Buying your own health insurance has never been cheaper. No, really. Amid promises from presidential candidates to make health care more affordable, WellPoint, the nation’s largest insurer, has quietly rolled out plans that start at a mere $55 per month. Aetna’s individual coverage begins at $40, and Humana’s Monogram line, perhaps the best bargain, can cost as little as $30 a month.
All offer basic medical coverage, including, in some cases, dental, vision and prescription-drug benefits. A few even throw in fancier perks like teeth-whitening or gym-membership discounts. So what’s the catch? Not surprisingly, there’s some fine print.
For starters, your health history could ratchet up your monthly premium–or keep you from getting covered in the first place. And a lower monthly premium tends to come with a higher annual deductible. Humana’s Monogram plan, for instance, pairs its $30 premium with a staggering $7,500 deductible. And the preventive-care coverage in these plans may not extend much beyond an annual physical. So consumers who don’t look past price per month–a more traditional individual plan might charge a $400 premium and a deductible closer to $500–may find themselves shelling out thousands more dollars down the line. “So many of these policies can be really shoddy,” says Barbara Anthony, executive director of Health Law Advocates, a nonprofit law firm based in Boston. “Know up front what you’re paying for.”

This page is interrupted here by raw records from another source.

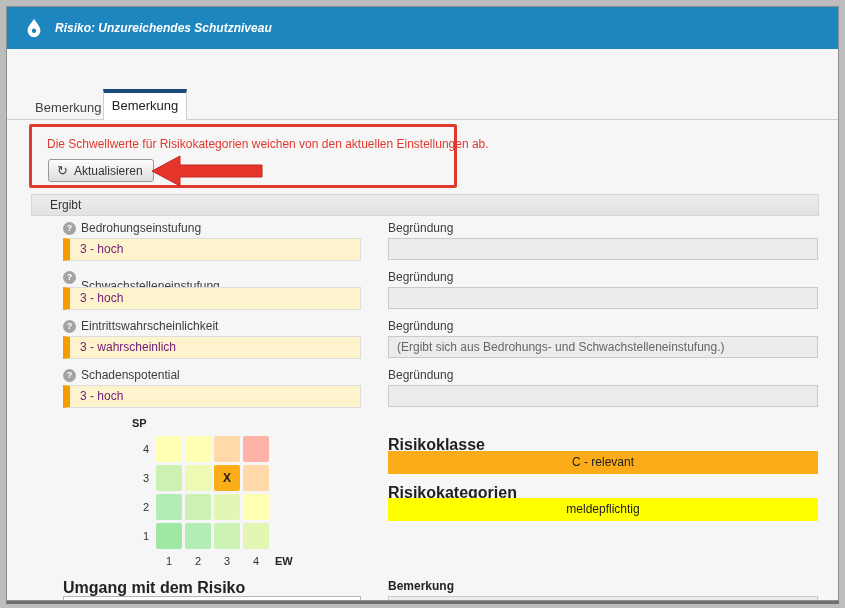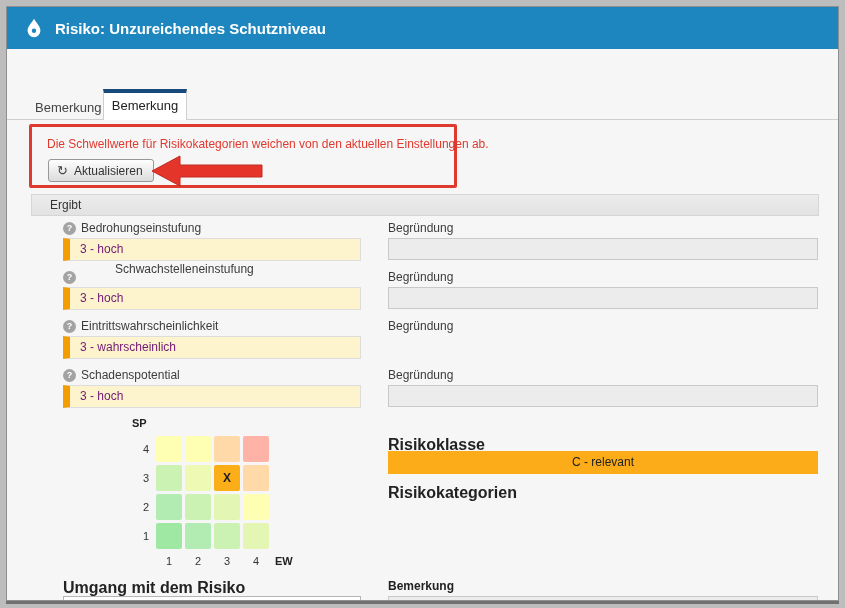"Risiko: Unzureichendes Schutzniveau" .title { font-size: 15px -> 12px; font-style: none -> italic }
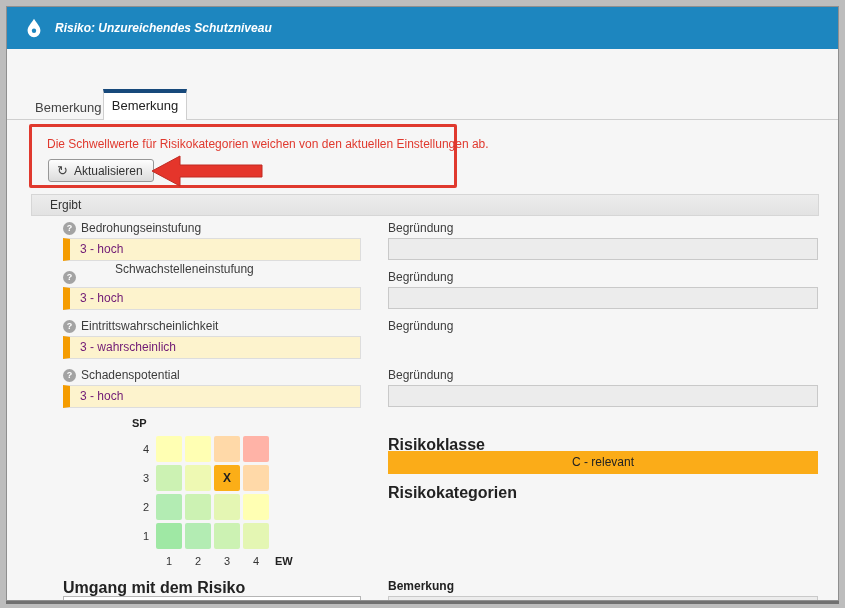"Schwachstelleneinstufung" div.flabel { margin-left: 34px -> none; top: 255px -> 272px }
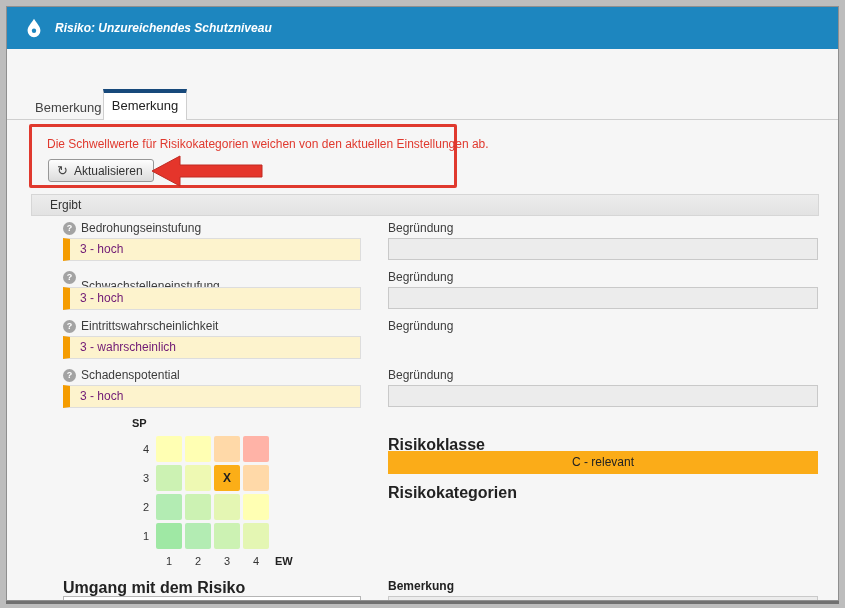"(Ergibt sich aus Bedrohungs- und" div.rbox { html: none -> <div>(Ergibt sich aus Bedrohungs- und Schwachstelleneinstufung.)</div> }
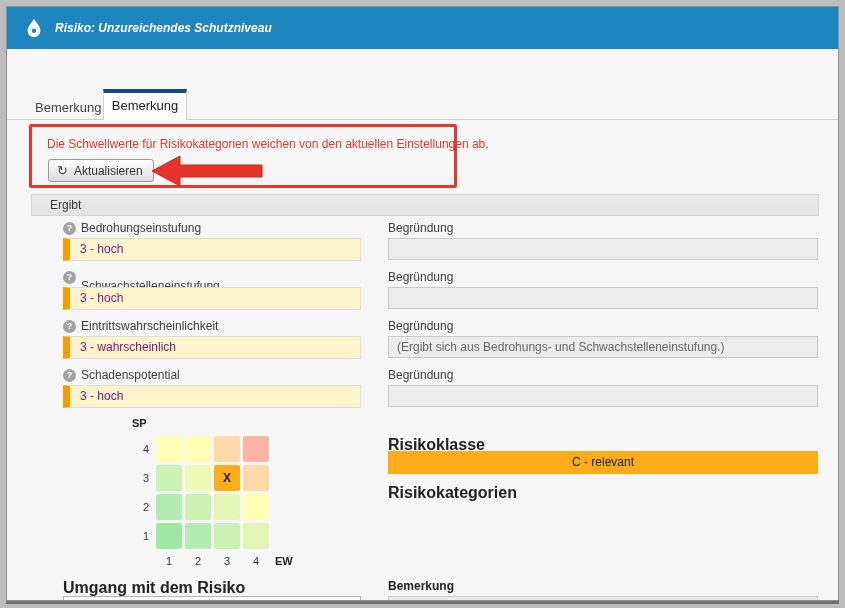"meldepflichtig" div.bar { html: none -> <div>meldepflichtig</div> }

Indeed, some 25 million Americans were underinsured last year, meaning they spent at least 10% of their income on out-of-pocket medical expenses, according to a recent study by the nonprofit Commonwealth Fund. Still, for most folks, having even limited coverage is better than no health insurance at all. “More than 70% of the people signing up for our [individual] policies were previously uninsured,” says Mary Floyd, vice president for individual and senior sales at WellPoint.
In an attempt to make shopping for insurance a more consumer-friendly experience, Aetna asks how big a BodyGuard plan you need. WellPoint’s Tonik line lets you decide whether you are a Thrill-Seeker, a Part-Time Daredevil or a Calculated Risk-Taker (choices that come down to less fun details like the size of your co-payment or deductible). Such edgy marketing aims to attract Americans ages 19 to 29–nearly a third of these so-called young immortals forgo insurance because they think they either don’t need it or can’t afford it. Carriers are also starting to target another demographic: early retirees who are too young to be covered by Medicare.
Whether these bare-bones policies are a good deal depends on who’s buying them. Paying $20 for generic drugs, plus the $40 premium on Aetna’s cheapest option, makes sense if your biggest monthly expense is $75 for the Pill. But maternity care is rarely covered by these plans. So if you’re already a member and find yourself pregnant, some insurers may let you upgrade. If not, good luck switching carriers with a pre-existing condition–which, in the case of a normal pregnancy and delivery, can cost $8,000 to $12,000. If instead you simply break your leg, all expenses are covered beyond your deductible. It’s the same if you get cancer. And though a $7,500 deductible is really steep, it’s better than having no safety net at all.